→ **What is expected**:
The response should hold each line from the entries below where "support" is found.

→ **Excerpted data**:
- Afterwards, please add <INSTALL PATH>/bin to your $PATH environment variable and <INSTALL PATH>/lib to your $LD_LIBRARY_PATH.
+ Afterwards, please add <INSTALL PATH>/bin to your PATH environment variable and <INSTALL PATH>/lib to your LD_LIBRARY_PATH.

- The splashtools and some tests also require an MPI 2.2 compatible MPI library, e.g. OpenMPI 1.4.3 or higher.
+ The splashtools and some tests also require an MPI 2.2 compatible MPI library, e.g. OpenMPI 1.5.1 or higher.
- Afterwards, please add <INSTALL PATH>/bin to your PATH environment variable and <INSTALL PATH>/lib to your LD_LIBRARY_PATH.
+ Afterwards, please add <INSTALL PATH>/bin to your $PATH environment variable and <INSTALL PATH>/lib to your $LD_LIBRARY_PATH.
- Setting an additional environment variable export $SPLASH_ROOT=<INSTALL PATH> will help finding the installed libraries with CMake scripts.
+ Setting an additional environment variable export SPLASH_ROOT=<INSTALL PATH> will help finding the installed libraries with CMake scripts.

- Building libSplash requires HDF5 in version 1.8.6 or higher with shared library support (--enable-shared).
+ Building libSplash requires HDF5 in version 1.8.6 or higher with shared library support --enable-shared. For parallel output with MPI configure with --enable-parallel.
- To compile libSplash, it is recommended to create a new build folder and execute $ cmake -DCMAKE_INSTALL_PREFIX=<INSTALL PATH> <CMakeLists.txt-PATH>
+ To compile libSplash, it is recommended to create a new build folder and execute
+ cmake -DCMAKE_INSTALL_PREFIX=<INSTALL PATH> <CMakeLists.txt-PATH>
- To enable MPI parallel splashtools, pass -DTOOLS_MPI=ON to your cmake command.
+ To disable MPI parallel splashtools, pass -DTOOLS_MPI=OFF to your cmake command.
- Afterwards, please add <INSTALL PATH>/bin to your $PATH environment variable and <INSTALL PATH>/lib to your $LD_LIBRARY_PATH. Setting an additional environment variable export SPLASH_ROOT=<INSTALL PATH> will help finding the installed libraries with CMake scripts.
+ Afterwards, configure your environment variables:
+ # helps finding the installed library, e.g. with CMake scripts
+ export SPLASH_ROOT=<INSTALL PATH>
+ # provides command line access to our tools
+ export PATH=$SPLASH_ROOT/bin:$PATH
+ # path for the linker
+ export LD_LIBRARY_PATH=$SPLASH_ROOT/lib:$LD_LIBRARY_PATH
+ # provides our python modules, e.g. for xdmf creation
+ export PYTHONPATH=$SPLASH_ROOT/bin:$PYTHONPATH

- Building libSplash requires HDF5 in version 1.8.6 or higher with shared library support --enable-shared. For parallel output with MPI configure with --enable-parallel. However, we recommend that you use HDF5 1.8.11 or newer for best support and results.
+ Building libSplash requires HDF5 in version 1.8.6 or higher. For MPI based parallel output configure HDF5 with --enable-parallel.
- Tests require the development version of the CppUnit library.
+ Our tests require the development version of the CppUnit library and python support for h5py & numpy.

→ **Answer box**:
- Building libSplash requires HDF5 in version 1.8.6 or higher with shared library support (--enable-shared).
+ Building libSplash requires HDF5 in version 1.8.6 or higher with shared library support --enable-shared. For parallel output with MPI configure with --enable-parallel.
- Building libSplash requires HDF5 in version 1.8.6 or higher with shared library support --enable-shared. For parallel output with MPI configure with --enable-parallel. However, we recommend that you use HDF5 1.8.11 or newer for best support and results.
+ Our tests require the development version of the CppUnit library and python support for h5py & numpy.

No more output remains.